À l'extérieur, Marie-Claude, affairée à faire vraiment pitié avec les enfants, les avaient assis pas terre, en ligne et leur distribuait des biscuits en guise de collation. Elle a proposé d’offrir des biscuits à nos nouveaux amis de l’immigration, tout à coup que ça pourrait aider… Charles a alors lancé, comme pour annoncer la bonne nouvelle : « si tu veux, mais pour l'instant ils aiment vraiment les biscuits verts! » Nos éclats de rire nerveux ont été interrompus par le suiffeux, tout sourire, qui nous tendait nos passeports en demandant à Marine comment prononcer son nom en français, et toi, colin, et bla, bla bla… Un peu plus et ils nous invitaient pour un BBQ! Le gentil nous a envoyé la main et on est revenu au Costa Rica avec nos beaux visas de touristes de 90 jours! Nous avons redescendu la montée qui mène au village en se défaisant de deux chauffeurs de taxi qui voulaient encore notre bien et on s’est garroché à l’épicerie pour s’acheter deux king cans d’imperial qu’on a bu dans les rues désertes en attendant l’autobus!
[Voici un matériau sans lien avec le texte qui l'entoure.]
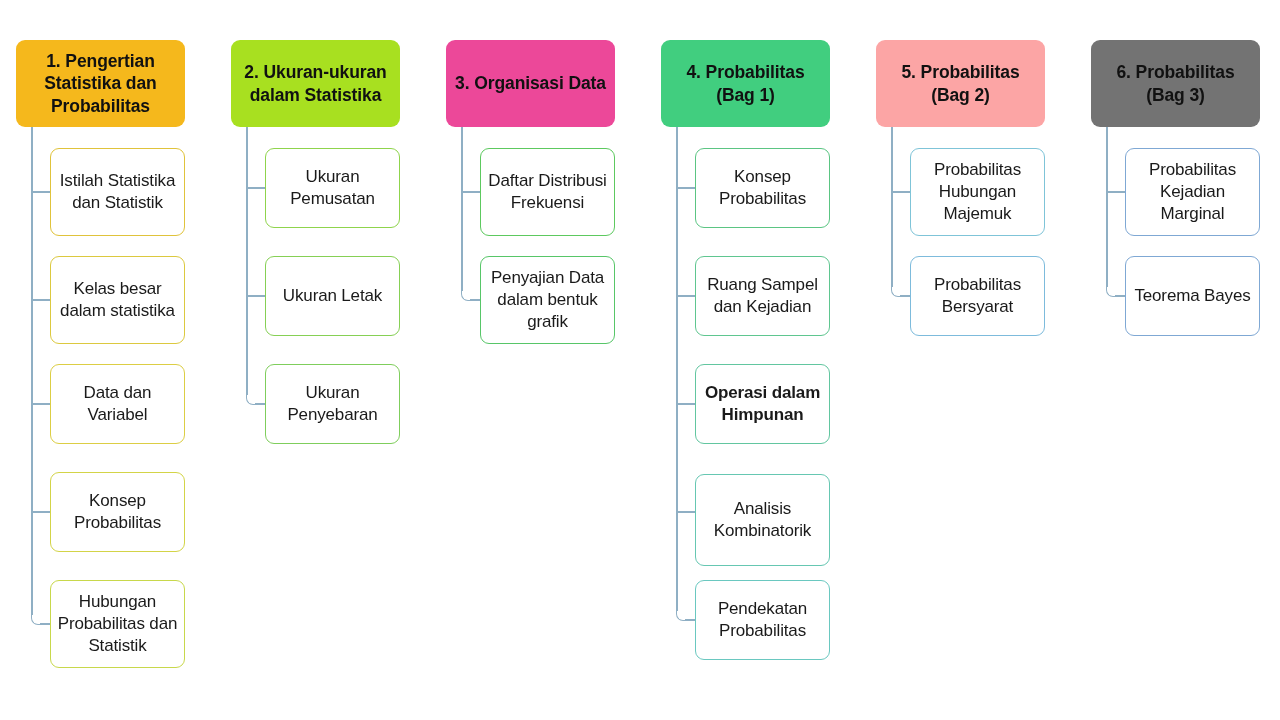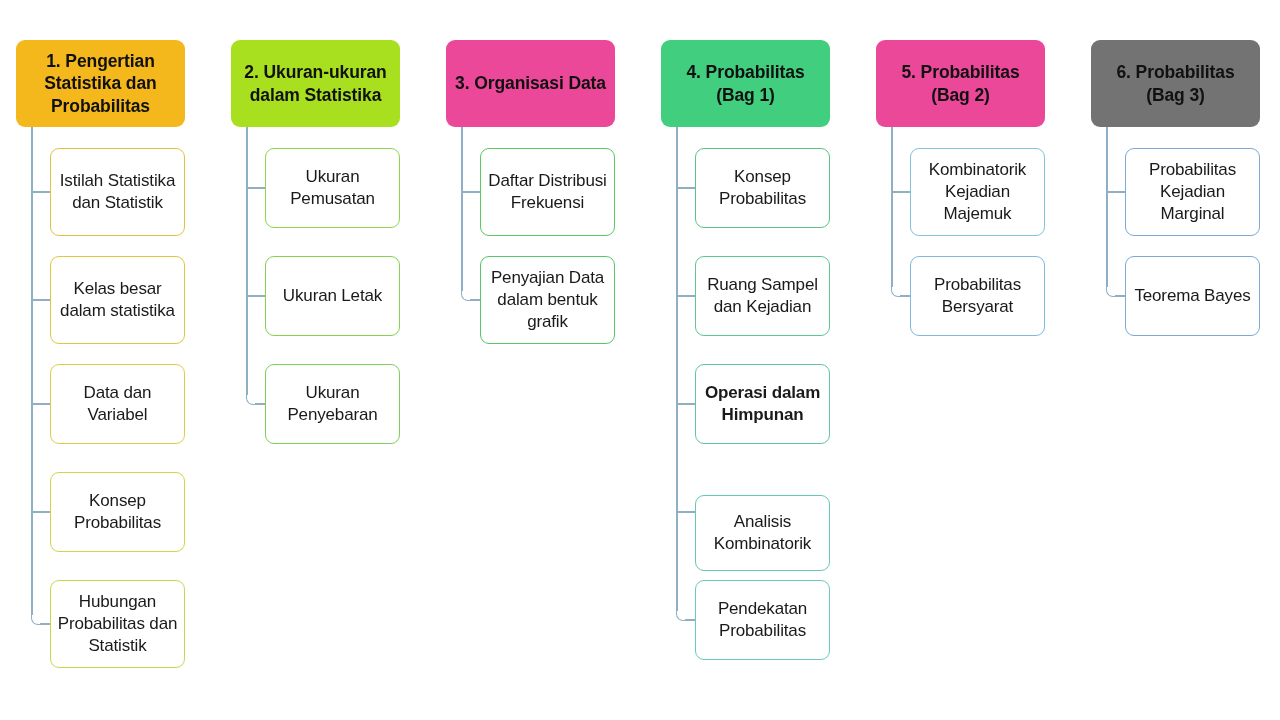--- a/index.html
+++ b/index.html
@@ -213,7 +213,7 @@
         <div class="stub" style="left: 40px; width: 10px; top: 295.2px;"></div>
         <div class="trunk" style="top: 127px; height: 160px;"></div>
       </div>
-      <div class="header-node" style="background: #ec4899;">
+      <div class="header-node" style="background: #fca5a5;">
         <span class="node-text" style="color: rgb(17, 17, 17);">5. Probabilitas (Bag 2)</span>
       </div>
       <div class="child-node" style="top: 148px; height: 88px; border-color: rgb(127, 196, 216);">

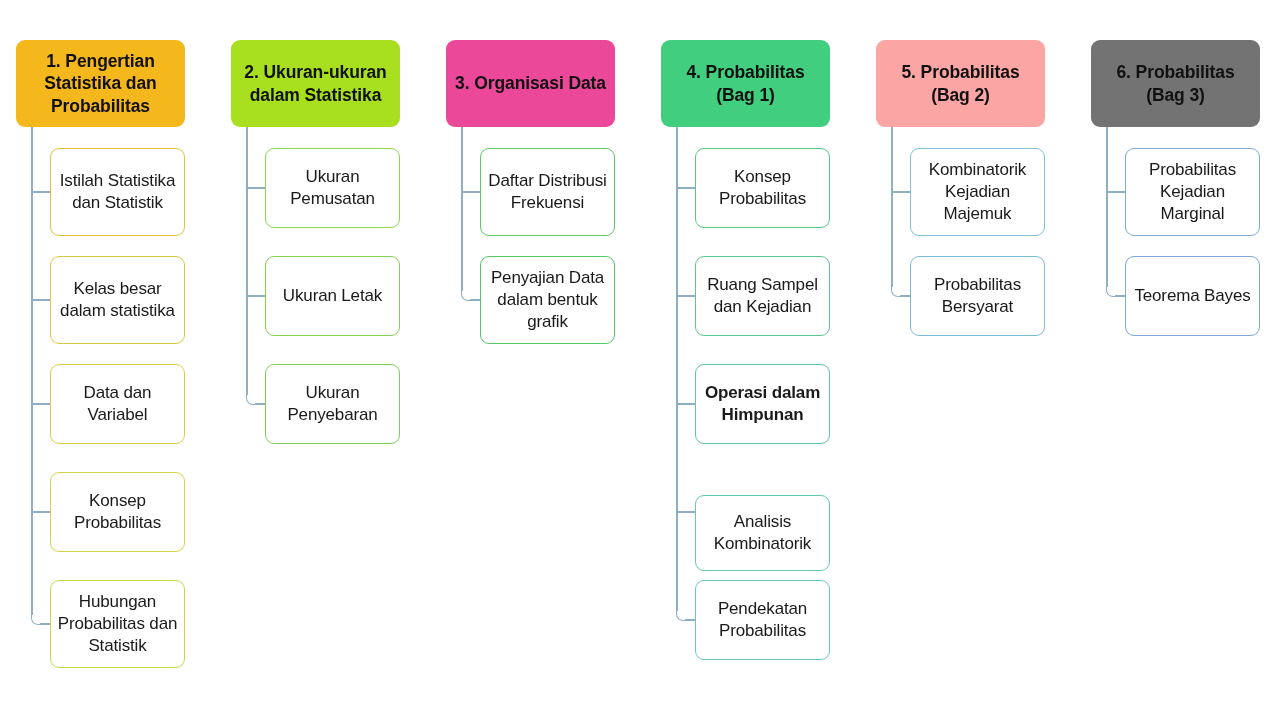--- a/index.html
+++ b/index.html
@@ -217,7 +217,7 @@
         <span class="node-text" style="color: rgb(17, 17, 17);">5. Probabilitas (Bag 2)</span>
       </div>
       <div class="child-node" style="top: 148px; height: 88px; border-color: rgb(127, 196, 216);">
-        <span class="node-text">Kombinatorik Kejadian Majemuk</span>
+        <span class="node-text">Probabilitas Hubungan Majemuk</span>
       </div>
       <div class="child-node" style="top: 256px; height: 80px; border-color: rgb(125, 187, 220);">
         <span class="node-text">Probabilitas Bersyarat</span>

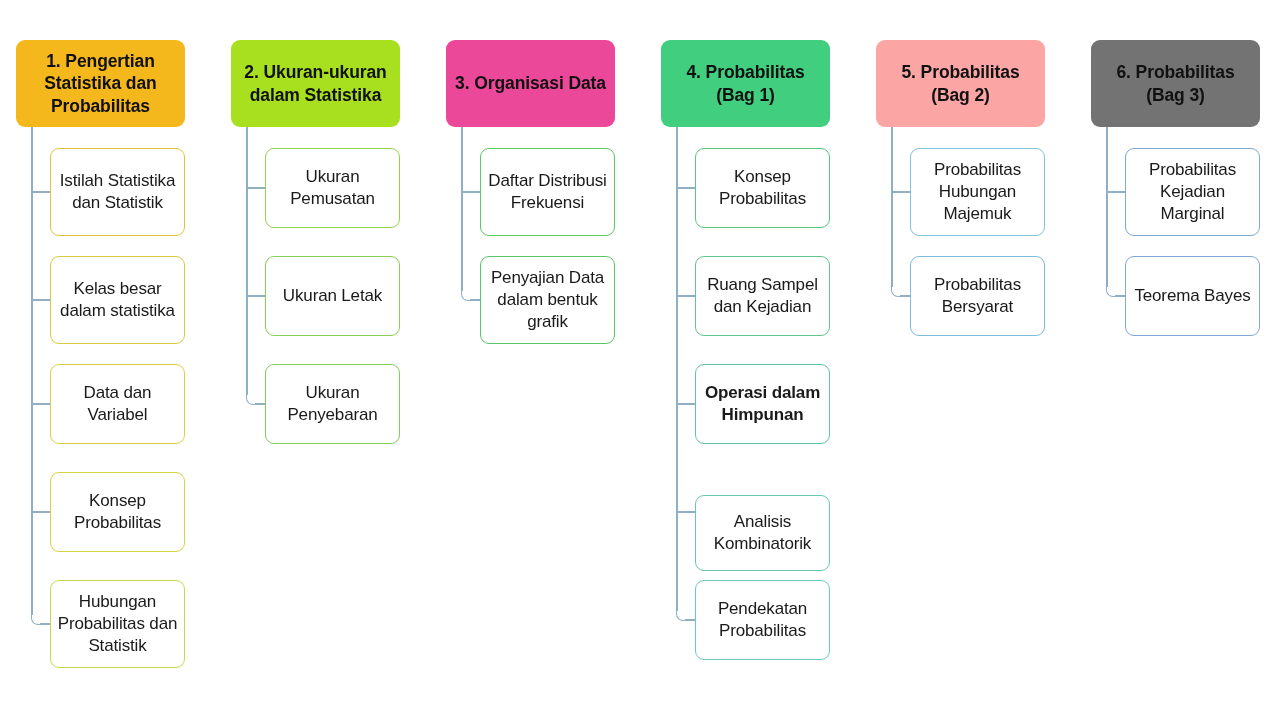--- a/index.html
+++ b/index.html
@@ -199,7 +199,7 @@
       <div class="child-node" style="top: 364px; height: 80px; border-color: rgb(98, 198, 160); font-weight: bold;">
         <span class="node-text">Operasi dalam Himpunan</span>
       </div>
-      <div class="child-node" style="top: 495px; height: 76px; border-color: rgb(102, 199, 178);">
+      <div class="child-node" style="top: 474px; height: 92px; border-color: rgb(102, 199, 178);">
         <span class="node-text">Analisis Kombinatorik</span>
       </div>
       <div class="child-node" style="top: 580px; height: 80px; border-color: rgb(106, 200, 192);">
D’un coup, tout le stress est tombé, le silence est revenu et on s’est mis à rire pour rien! La sieste dans l’autobus fut un signe que la journée fut ennuyeuse mais chargée d’émotions. On est débarqué à Cahuita pour acheter du tonic pour l’apéro et on est rentré à la maison dans le taxi de notre ami René qui a bien rit de notre perception de Changuinola. Dans la piscine, avant le souper, il était difficile de dire qui des enfants ou des parents était plus heureux de la tournure des événements, mais même si on s’est tous couchés tôt et lessivés, on savait que notre réveil serait chantant de bonheur dans notre merveilleuse maison de la ravissante Cahuita!
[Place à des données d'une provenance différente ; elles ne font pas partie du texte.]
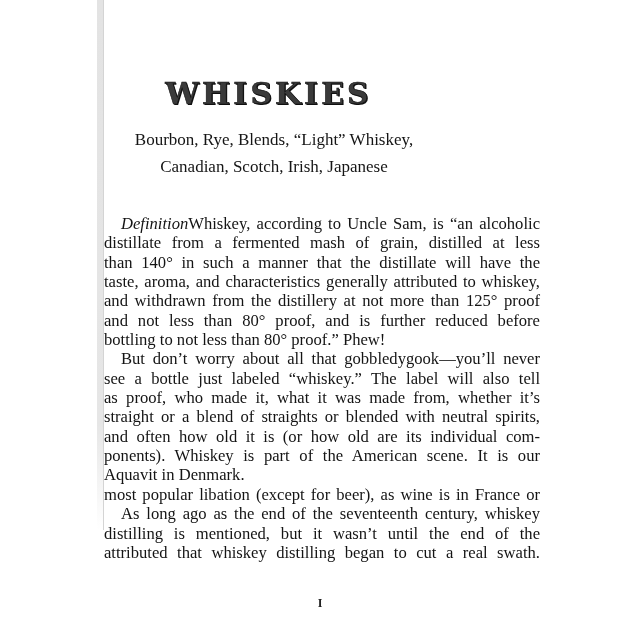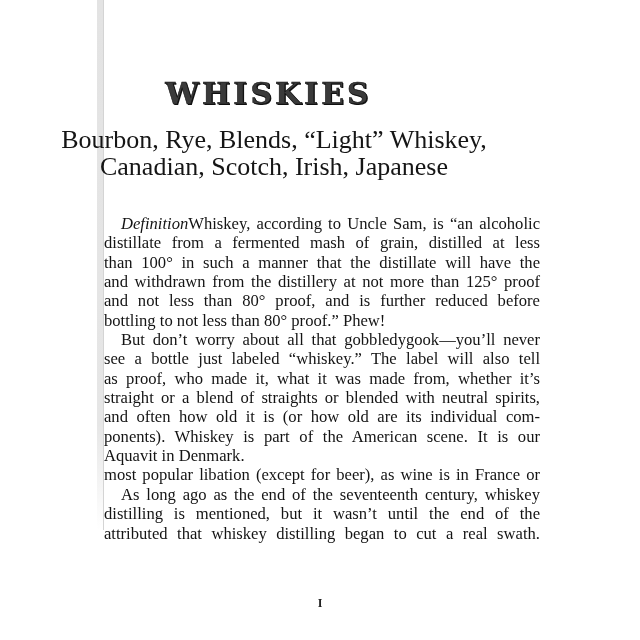--- a/index.html
+++ b/index.html
@@ -7,7 +7,7 @@
   .page-edge { position: absolute; left: 97px; top: 0; width: 6px; height: 530px; background: linear-gradient(to bottom, #e3e3e3 0%, #e6e6e6 80%, rgba(240,240,240,0) 100%); }
   .page-edge::after { content: ""; position: absolute; left: 6px; top: 0; width: 1px; height: 100%; background: #d4d4d4; }
   .chapter-title { position: absolute; top: 76px; left: 0; width: 537px; text-align: center; font-family: "DejaVu Serif", serif; font-weight: bold; font-size: 30px; letter-spacing: 3px; color: #3a3a3a; -webkit-text-stroke: 0.6px #111; text-shadow: 1px 1px 0 #111; }
-  .subtitle { position: absolute; top: 126px; left: 0; width: 548px; text-align: center; font-size: 26px; line-height: 27px; color: #151515; }
+  .subtitle { position: absolute; top: 126px; left: 0; width: 548px; text-align: center; font-size: 17px; line-height: 27px; color: #151515; }
   .body-text { position: absolute; top: 214px; left: 104px; width: 436px; font-size: 16.6px; line-height: 19.35px; text-align: justify; color: #141414; }
   .line { display: block; text-align: justify; text-align-last: justify; white-space: nowrap; }
   .line.last { text-align-last: left; }

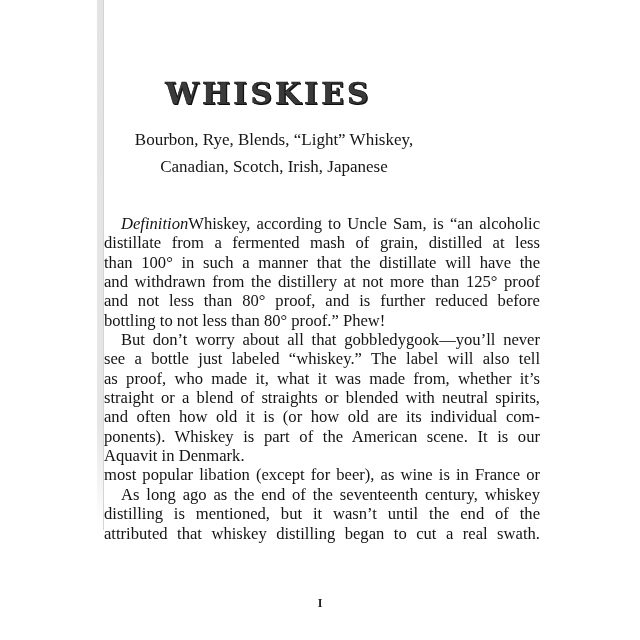--- a/index.html
+++ b/index.html
@@ -31,7 +31,7 @@
   <div>
     <span class="line indent"><span class="def-label">Definition</span><span>Whiskey, according to Uncle Sam, is “an alcoholic</span></span>
     <span class="line">distillate from a fermented mash of grain, distilled at less</span>
-    <span class="line">than 100° in such a manner that the distillate will have the</span>
+    <span class="line">than 140° in such a manner that the distillate will have the</span>
     <span class="line">and withdrawn from the distillery at not more than 125° proof</span>
     <span class="line">and not less than 80° proof, and is further reduced before</span>
     <span class="line last">bottling to not less than 80° proof.” Phew!</span>

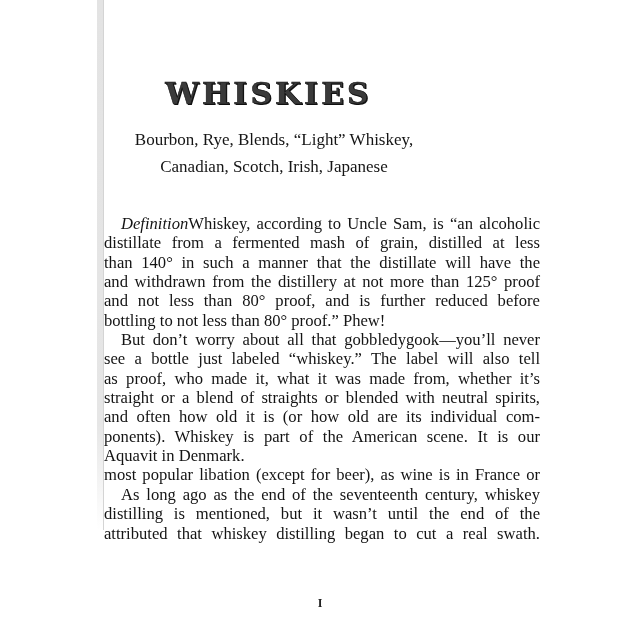--- a/index.html
+++ b/index.html
@@ -32,6 +32,7 @@
     <span class="line indent"><span class="def-label">Definition</span><span>Whiskey, according to Uncle Sam, is “an alcoholic</span></span>
     <span class="line">distillate from a fermented mash of grain, distilled at less</span>
     <span class="line">than 140° in such a manner that the distillate will have the</span>
+    <span class="line">taste, aroma, and characteristics generally attributed to whiskey,</span>
     <span class="line">and withdrawn from the distillery at not more than 125° proof</span>
     <span class="line">and not less than 80° proof, and is further reduced before</span>
     <span class="line last">bottling to not less than 80° proof.” Phew!</span>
Après 4 heures de bus et 5 heures au Panama, maintenant, place à un dernier mois de pura vida! Et si la vie est bonne et généreuse avec nous, nous pourrons un jour, dans un prochain voyage, découvrir Panama City, le canal, Bocas del Toro et tous les trésors et les beautés que ce pays a à offrir! En attendant, on a promis au suiffeux de ne pas retraverser la frontière !




4 commentaires:

  1. Salut la smala!

    WoW!!! j'ai tellement ri en lisant votre compte-rendu délirant de l'expédition au Panama! C'est un vrai délice! (vous devriez songer à en faire un roman -- sur ce ton-là, ça ferait un tabac!)

    Sérieux, suis très très admirative de vos talents d'impro en situation de tourisme extrême! Bravo! Et aussi des talents de négociateur de CO à l'immigration (fort de son expérience aux Douanes, peut-être?)!!!

    Finalement, fallait y penser : ce petit tour du poteau de l'aut' bord du pont vous a sans doute coûté bien moins cher (en $$$, en stress, en énergie), même avec une liasse de biscuits verts, qu'un séjour de 3 jours/3 nuits dans un hôtel miteux et une ville mer..., fussent-ils panaméens.

    Bon, savourez bien votre Imperial, la piscine, la douceur de la pura vida! Vous l'avez bien gagné, va!

    armande

    P.S. GRrrrrrrrrrrOS BISOUS aux petit-e-s et aussi au parents!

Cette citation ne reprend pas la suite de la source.